By Malorie Paine
JACKSON, TN — A runoff election will take place June 18 between two candidates for the Jackson mayor position.
Jerry Woods and Scott Conger received the most votes, but neither received enough votes initially to secure the position. Kim Buckley, administrator of elections for Madison County, said according to the city charter, candidates must receive 50% of the votes plus one.
This runoff election is the first in Buckley’s 28 years of working at the election commission. Buckley attributes the number of candidates to the need for a runoff.
“There were five candidates in the election, and mathematically, it just makes sense,” Buckley said. Because 50% plus one of the votes are needed for one candidate, Buckley said it would have been hard to achieve that without a runoff.
There have already been more than 4,000 voters turn out for early voting, which opened May 29 and closes on June 13. Buckley expects even more to turn out on election day, June 18.
Woods is running on a platform that he hopes will help “Move Jackson Forward.” His platform includes increasing support for the school system and youth-related services for all children, enhancing neighborhoods that will increase the quality of life for all citizens and improving Jackson’s economic status and outlook for present and future citizens.
Woods says his decades of leadership provides him the ability to find solutions, navigate complicated issues and get things done.
Woods has been very active in education throughout his career serving as a principal to many schools and even overseeing instruction Jackson Madison County school system. Recently, Woods served as the Interim Executive Vice President of Lane College. He’s served in various community organizations as well. He has served as the president of the 100 Black Men of West Tennessee and he’s been a contributor to the Jackson Madison County Branch of the NAACP.

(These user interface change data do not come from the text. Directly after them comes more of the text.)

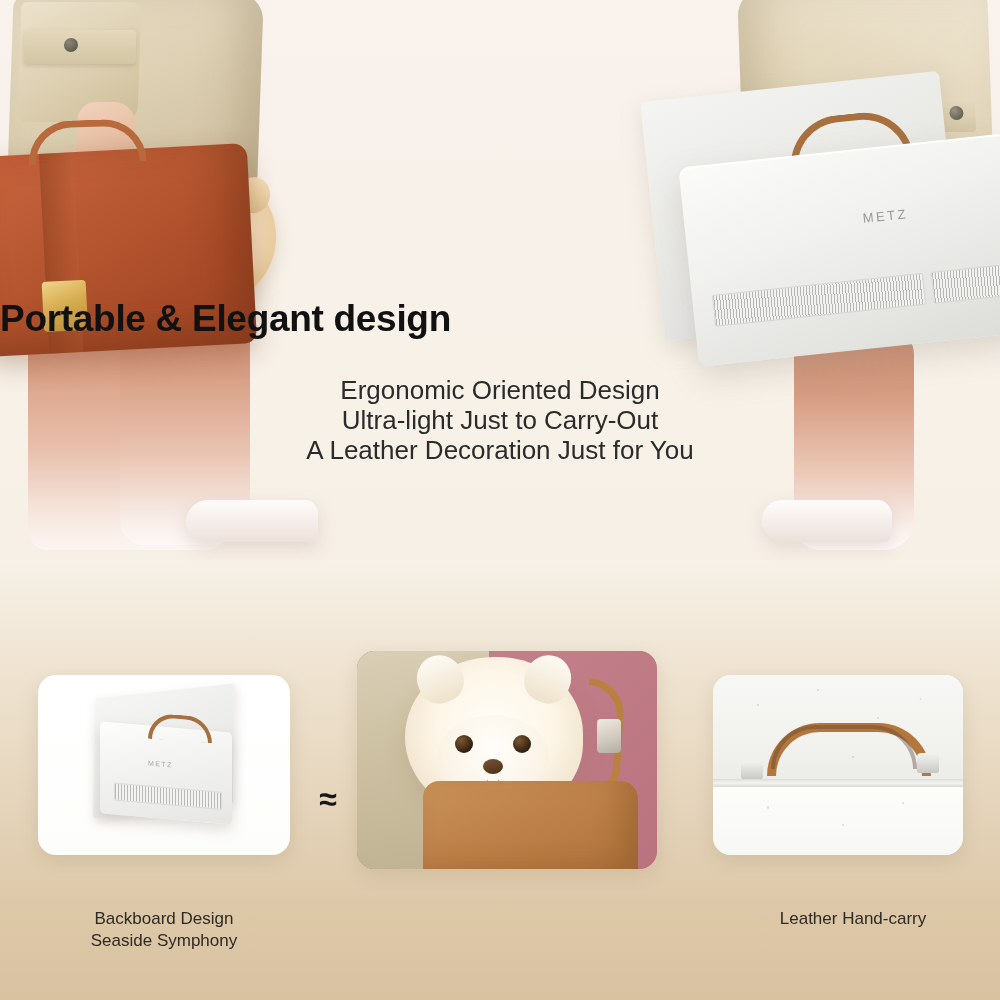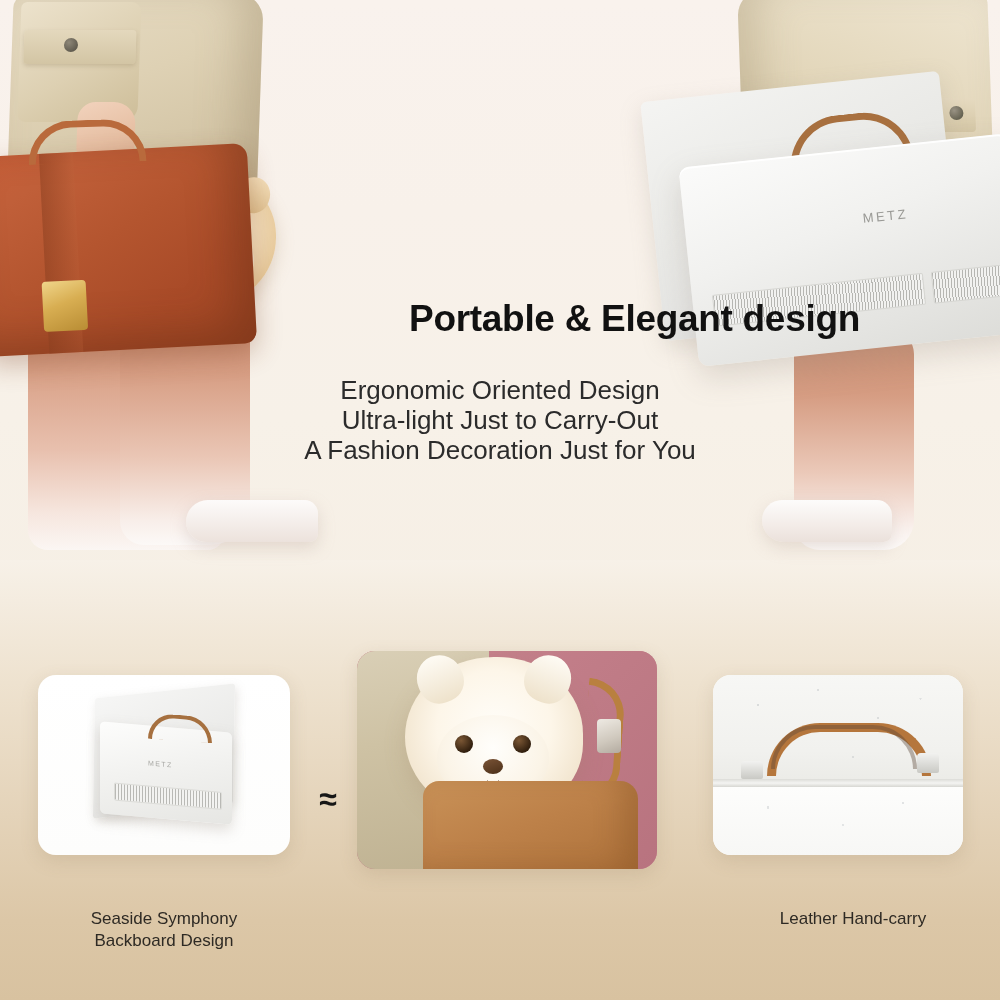--- a/index.html
+++ b/index.html
@@ -297,21 +297,21 @@
     font-size: 54px;
     font-weight: 700;
     letter-spacing: -0.5px;
     color: #111111;
     z-index: 6;
   }
   .subhead {
     position: absolute;
     left: 0; top: 298px;
     width: 860px;
-    text-align: right;
+    text-align: left;
     font-size: 37px;
     font-weight: 700;
     letter-spacing: -0.3px;
     color: #111111;
     z-index: 6;
   }
   .body-copy {
     position: absolute;
     left: 0; top: 375px;
     width: 1000px;
@@ -617,21 +617,21 @@
       <div class="hr-tv-logo">METZ</div>
       <div class="hr-vent"></div>
       <div class="hr-vent2"></div>
     </div>
   </div>
 
   <div class="subhead">Portable &amp; Elegant design</div>
   <div class="body-copy">
     <div>Ergonomic Oriented Design</div>
     <div>Ultra-light Just to Carry-Out</div>
-    <div>A Fashion Decoration Just for You</div>
+    <div>A Leather Decoration Just for You</div>
   </div>
 
   <div class="cards">
 
     <div class="card card1">
       <div class="c1-back"></div>
       <div class="c1-front">
         <div class="c1-logo">METZ</div>
         <div class="c1-vent"></div>
       </div>
@@ -663,21 +663,21 @@
       <div class="c3-handle"></div>
       <div class="c3-handle-shade"></div>
       <div class="c3-mount-l"></div>
       <div class="c3-mount-r"></div>
     </div>
 
   </div>
 
   <div class="captions">
     <div class="caption cap1">
+      <div>Backboard Design</div>
       <div>Seaside Symphony</div>
-      <div>Backboard Design</div>
     </div>
     <div class="caption cap3">
       <div>Leather Hand-carry</div>
     </div>
   </div>
 
 </div>
 
 </body></html>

Woods secured 27% of the votes during the initial election and is hoping to beat Conger in the runoff.
Conger’s platform includes attracting younger citizens back to the area and making sure they stay in Jackson, improving public safety, expanding parks and more.
The runoff election costs the City of Jackson additional funds because it is a standalone election, Buckley said.
Madison County poll workers are utilized for the election, and the City of Jackson will be required to reimburse the county for those costs, Buckley said. Buckley said she could not provide an exact breakdown but that the City of Jackson does pay additional money for the runoff election.
Buckley said anyone who is unsure of where to vote on June 18 can go to the Madison County Election Commission’s website. Early voting is open weekdays from 9 a.m. – 4 p.m. and Saturdays from 9 a.m. – 12 p.m. until June 13. Early voting is only available at the Madison County Agriculture Complex located at 311 North Parkway in Jackson.
On June 18, there will be 19 different polling locations available. Buckley said the one thing all voters should remember is that the runoff election is only open to those who live within the city limits of Jackson.